Use a Sugar Alternative
Replace sugar in your coffee with a natural sweetener such as stevia or monk fruit, which can have less impact on glucose levels.
Limit Cereal Portion Size
Reduce the portion size of the Honey Nut Cheerios or choose a smaller serving size to help manage your glucose response.
Incorporate Protein
Add a source of protein like a boiled egg or a handful of nuts to your breakfast. Protein can help stabilize blood sugar levels.
Choose High-Fiber Cereal
Opt for a cereal with higher fiber content to slow down the absorption of carbohydrates.
Add Fresh Berries
Include a small portion of berries such as strawberries or blueberries with your cereal. They are lower in sugar and can help moderate glucose levels.
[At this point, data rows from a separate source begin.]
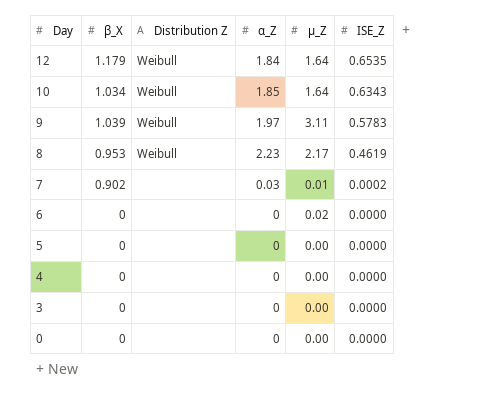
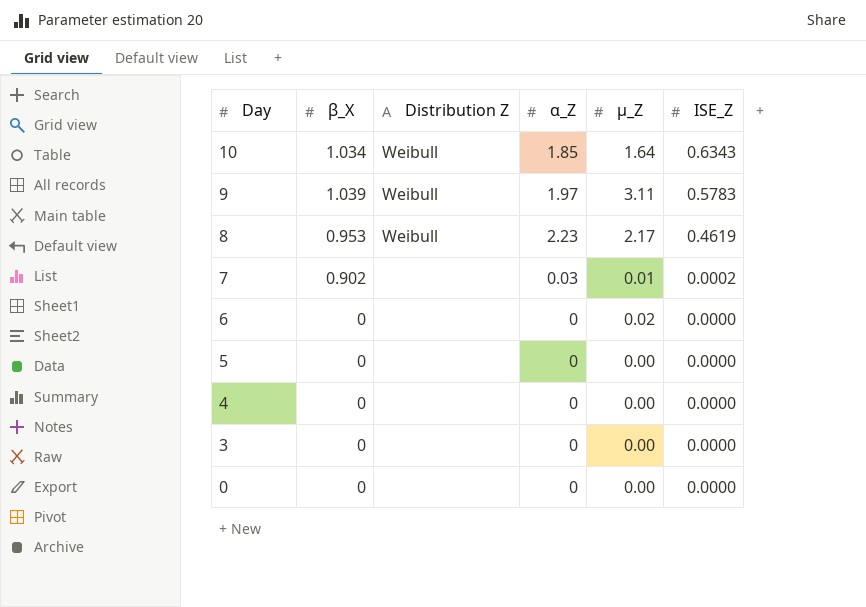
row 12: 1.179 | Weibull | 1.84 | 1.64 | 0.6535 -> none

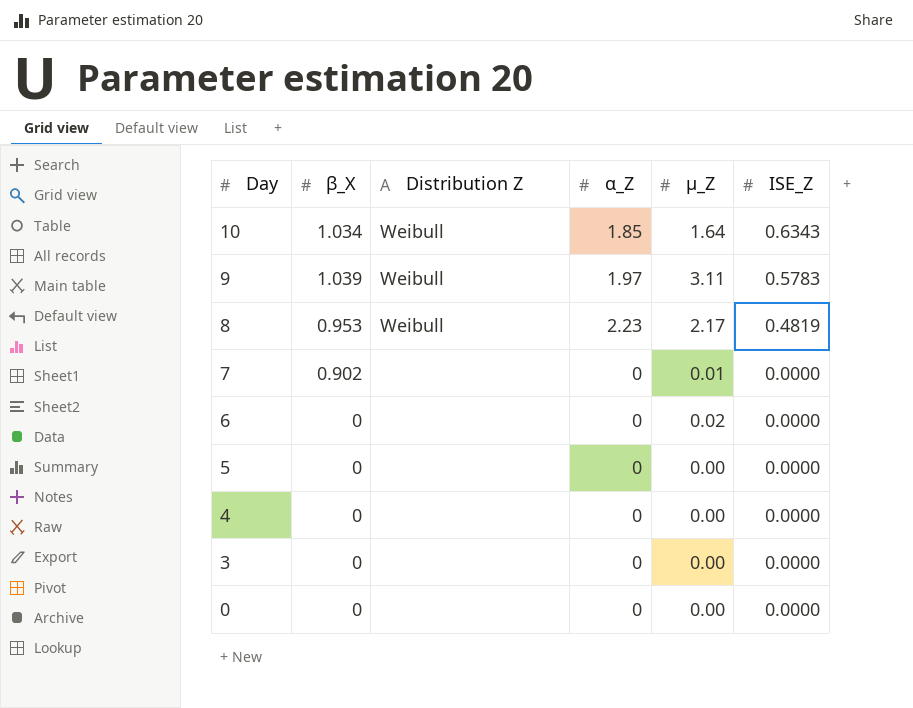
8 | ISE_Z: 0.4619 -> 0.4819
7 | α_Z: 0.03 -> 0
7 | ISE_Z: 0.0002 -> 0.0000

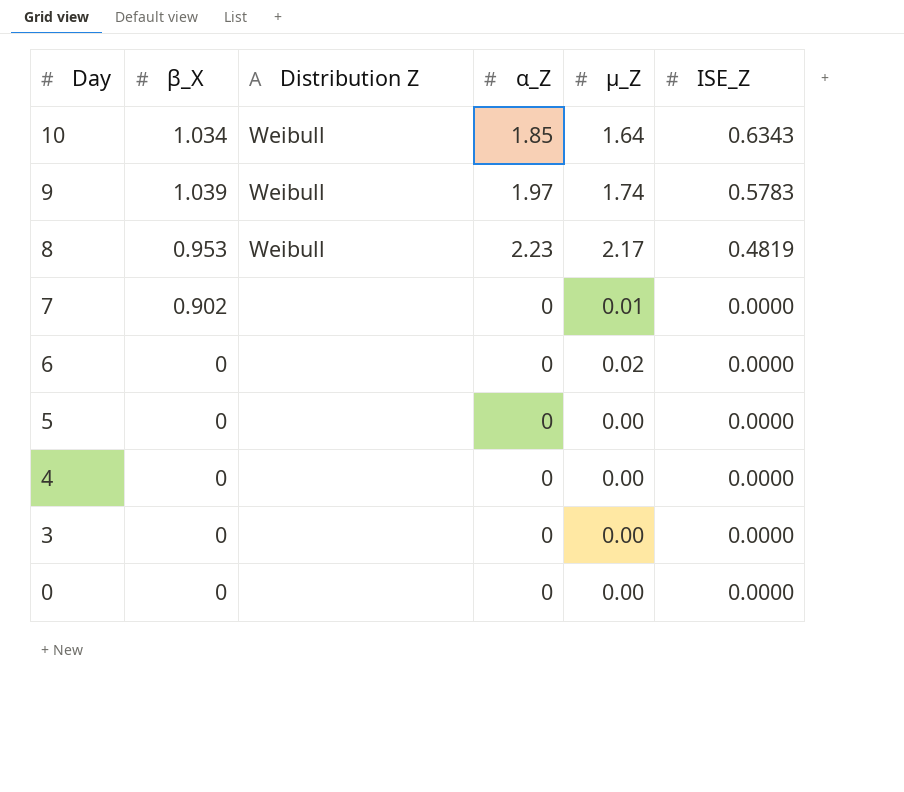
9 | µ_Z: 3.11 -> 1.74

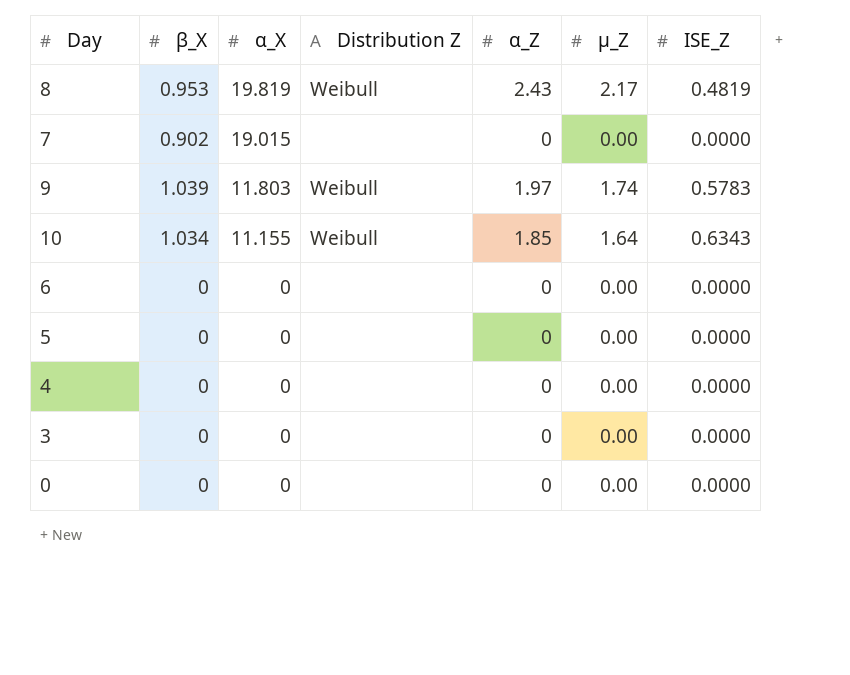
row order: Day descending -> α_X descending
column α_X | position: none -> 3
8 | α_Z: 2.23 -> 2.43
7 | µ_Z: 0.01 -> 0.00
6 | µ_Z: 0.02 -> 0.00

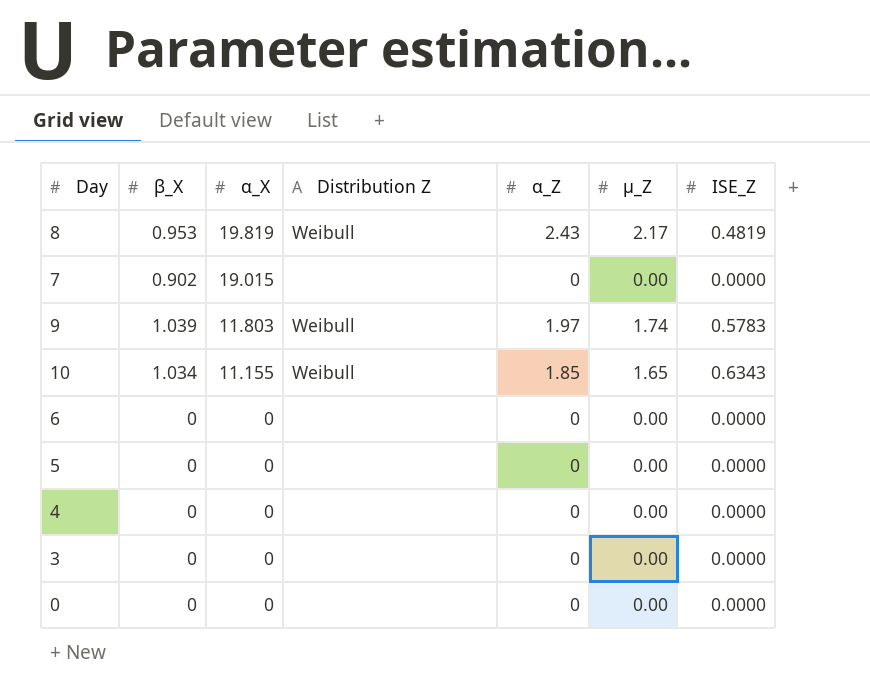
10 | µ_Z: 1.64 -> 1.65

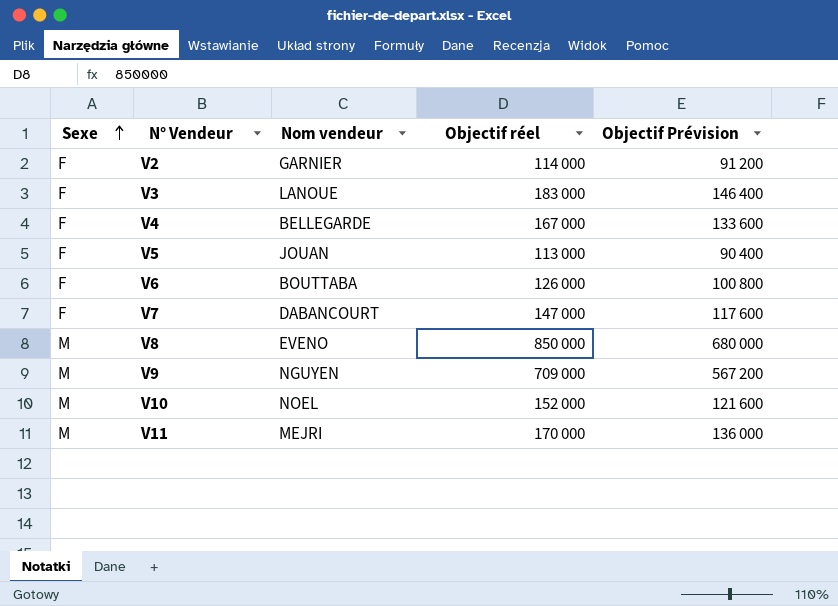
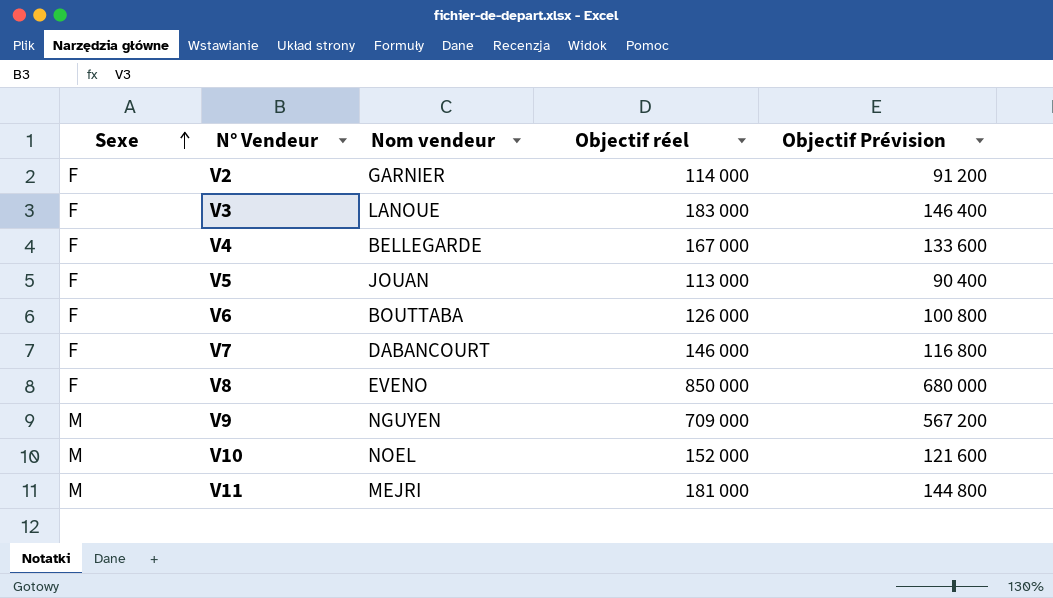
V7 | Objectif réel: 147 000 -> 146 000
V7 | Objectif Prévision: 117 600 -> 116 800
V8 | Sexe: M -> F
V11 | Objectif réel: 170 000 -> 181 000
V11 | Objectif Prévision: 136 000 -> 144 800

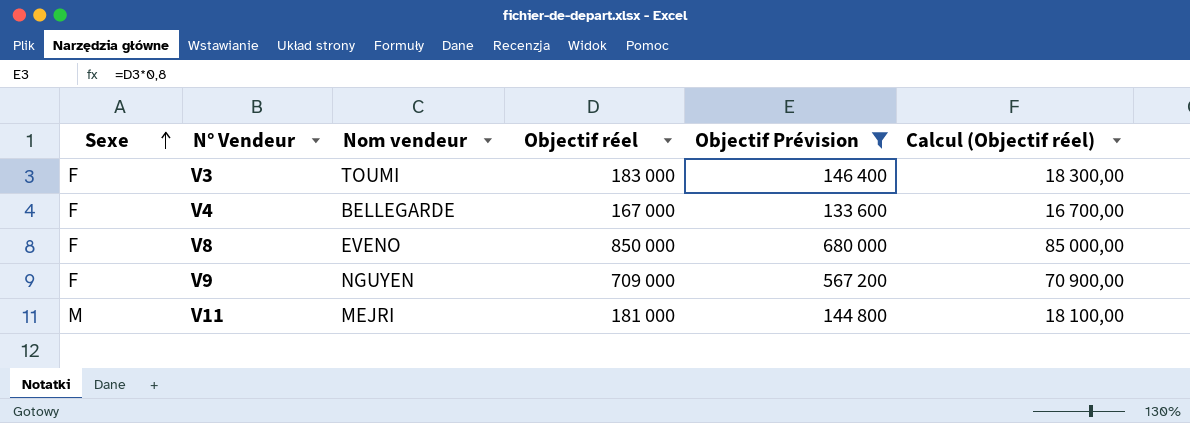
filter: none -> Objectif Prévision >= 133 600
column Calcul (Objectif réel) | formula: none -> [Objectif réel] * 0,1
V3 | Nom vendeur: LANOUE -> TOUMI
V9 | Sexe: M -> F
Opt for Unsweetened Milk Alternatives
Consider using unsweetened almond or soy milk as a substitute for nonfat milk in your cereal.
Consume Cinnamon
Sprinkle some cinnamon on your cereal or add it to your coffee. Cinnamon is known to help improve insulin sensitivity.
Drink Water Before Eating
Have a glass of water before your meal to help slow down digestion and reduce the glucose spike.
Regular Exercise
Incorporate a short walk or other physical activity after your meal to help manage blood sugar levels effectively.